A lazy variant resolves the platform on first request per tenant, caches the result, and supports invalidation for hot-reload.

Concrete shape (answering @bokelley's pre-implementation question)

Async factory + SDK-owned bounded LRU. Mirrors the pattern just landed in CallableSubdomainTenantRouter (PR #544): adopter writes a single async callable, framework owns the cache with sane bounded defaults, adopter overrides bounds when their N is unusual.

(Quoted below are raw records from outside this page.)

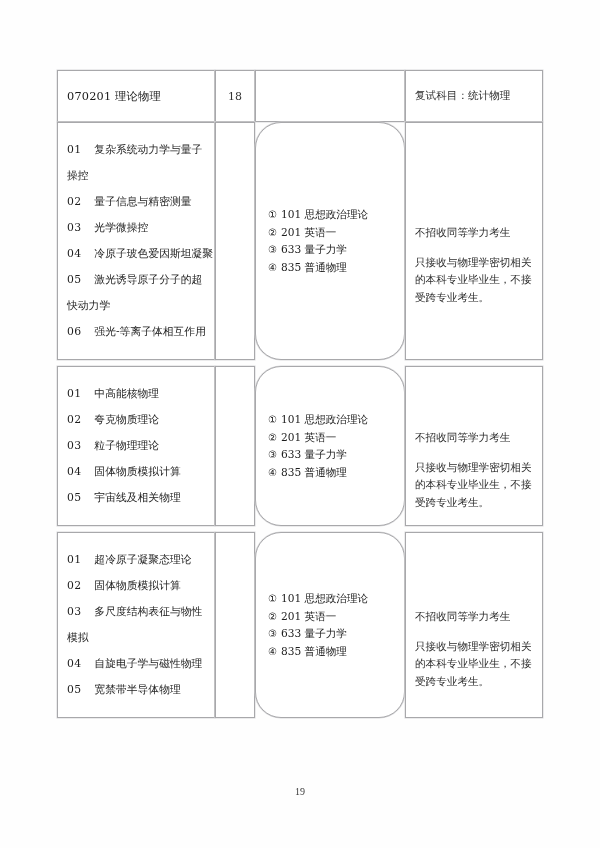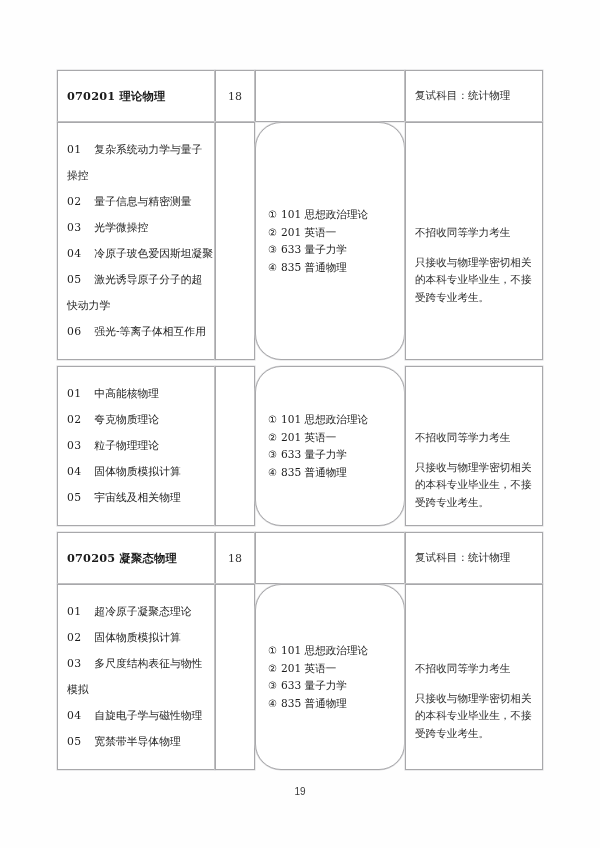"070201 理论物理" .hdr-major { font-weight: bold -> normal }
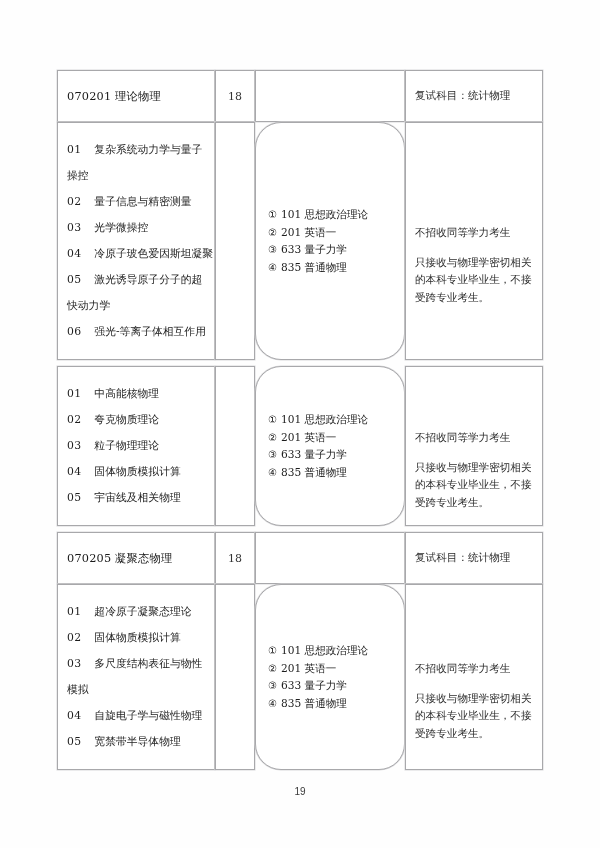"070205 凝聚态物理" tr { html: <tr> <td>070205 凝聚态物理</td> <td>18</td> <td></td> <td>复试科目：统计物理</td> </tr> -> none }
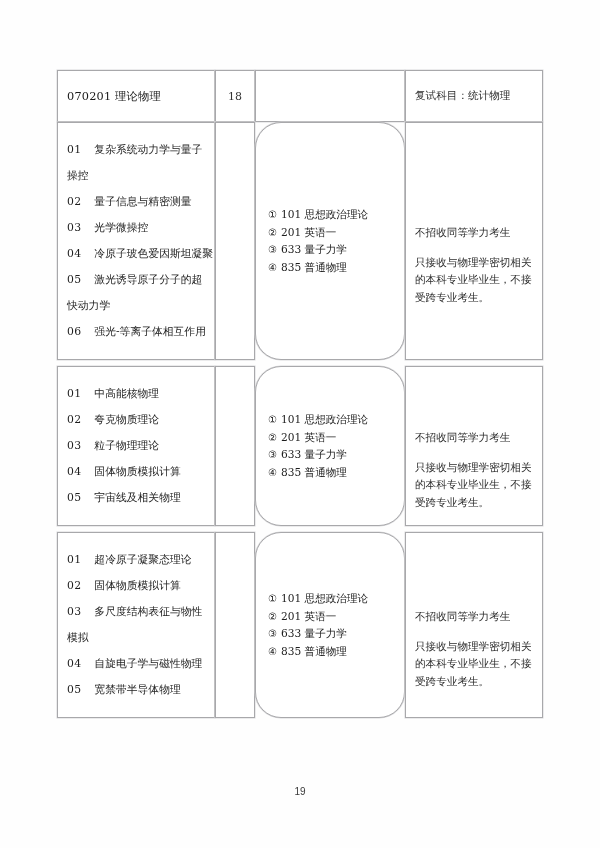"19" #page-number { font-family: Liberation Sans, sans-serif -> Liberation Serif, serif }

from adcp.decisioning import LazyPlatformRouter

async def build_platform(tenant_id: str) -> DecisioningPlatform:
    cfg = await load_tenant_config(tenant_id)
    if cfg.adapter == "google_ad_manager":
        return WonderstruckGamPlatform(cfg)
    elif cfg.adapter == "kevel":
        return KevelPlatform(cfg)
    return MockSellerPlatform(cfg)

router = LazyPlatformRouter(
    accounts=...,
    factory=build_platform,
    capabilities=...,
    cache_size=256,             # default; adopters with more tenants override
    cache_ttl_seconds=3600.0,   # default 1 hour; 0 = no expiry (still bounded by size)
)

Why SDK-owned cache (not pluggable):

  • The dominant footgun is forgetting to bound the cache, leaking adapters as tenants churn. The SDK enforces bounds; adopters can't accidentally ship an unbounded lru_cache(maxsize=None) knock-off.
  • The pluggable cache surface is real complexity for a real-but-rare need (e.g. cross-process platform sharing, which today's PlatformRouter doesn't support either).
  • If a meaningful adopter need surfaces, add cache: PlatformCache | None = None later — the bounded-LRU default stays the same.
  • TTL is allowed to be 0 (size-only eviction) since per-tenant adapters are typically expensive to rebuild and there's no equivalent "stale tenant data" footgun (CallableSubdomainTenantRouter rejected ttl=0 because tenants go stale; platform adapters don't).

Why async factory:

Building per-tenant adapters often involves network I/O — GAM auth handshake (~50-200ms), Kevel API ping, signed-request handshake against a remote endpoint. Forcing sync would either block the boot path (eager) or block the request thread (lazy + sync), neither of which is acceptable for the "looks fast on the wire" property.

Invalidation:

router.invalidate(tenant_id)   # specific tenant — tenant config rotated, force rebuild
router.invalidate()            # all platforms — useful for ops "drop everything" debugging

Behavior on invalidate() of an in-flight request: the request that already grabbed the platform reference completes normally (caller holds the ref); the next request gets a fresh build. No request cancellation. Matches CallableSubdomainTenantRouter's contract.

Memory profile

  • Cache holds up to cache_size DecisioningPlatform instances.
  • Each instance's memory profile is adopter-defined (an instance with a cached httpx.AsyncClient could hold a connection pool).
  • Bounded LRU + TTL means platforms for inactive tenants get released; adopter __del__ / aclose() runs through normal GC.
  • Critical for the salesagent slow-leak triage: the alternative (today's eager PlatformRouter) holds every platform forever — cache here is strictly an improvement.

Thundering herd note

First request for a cold tenant builds the platform. If two concurrent requests for the same tenant hit a cold cache, both await the factory; asyncio cooperative scheduling means no corruption (last-write wins, both refs are equivalent), but the auth handshake runs 2x. Singleflight (one-build-per-tenant under contention) is overkill for v1; flag if adopters report DB-pressure / API-rate-limit spikes.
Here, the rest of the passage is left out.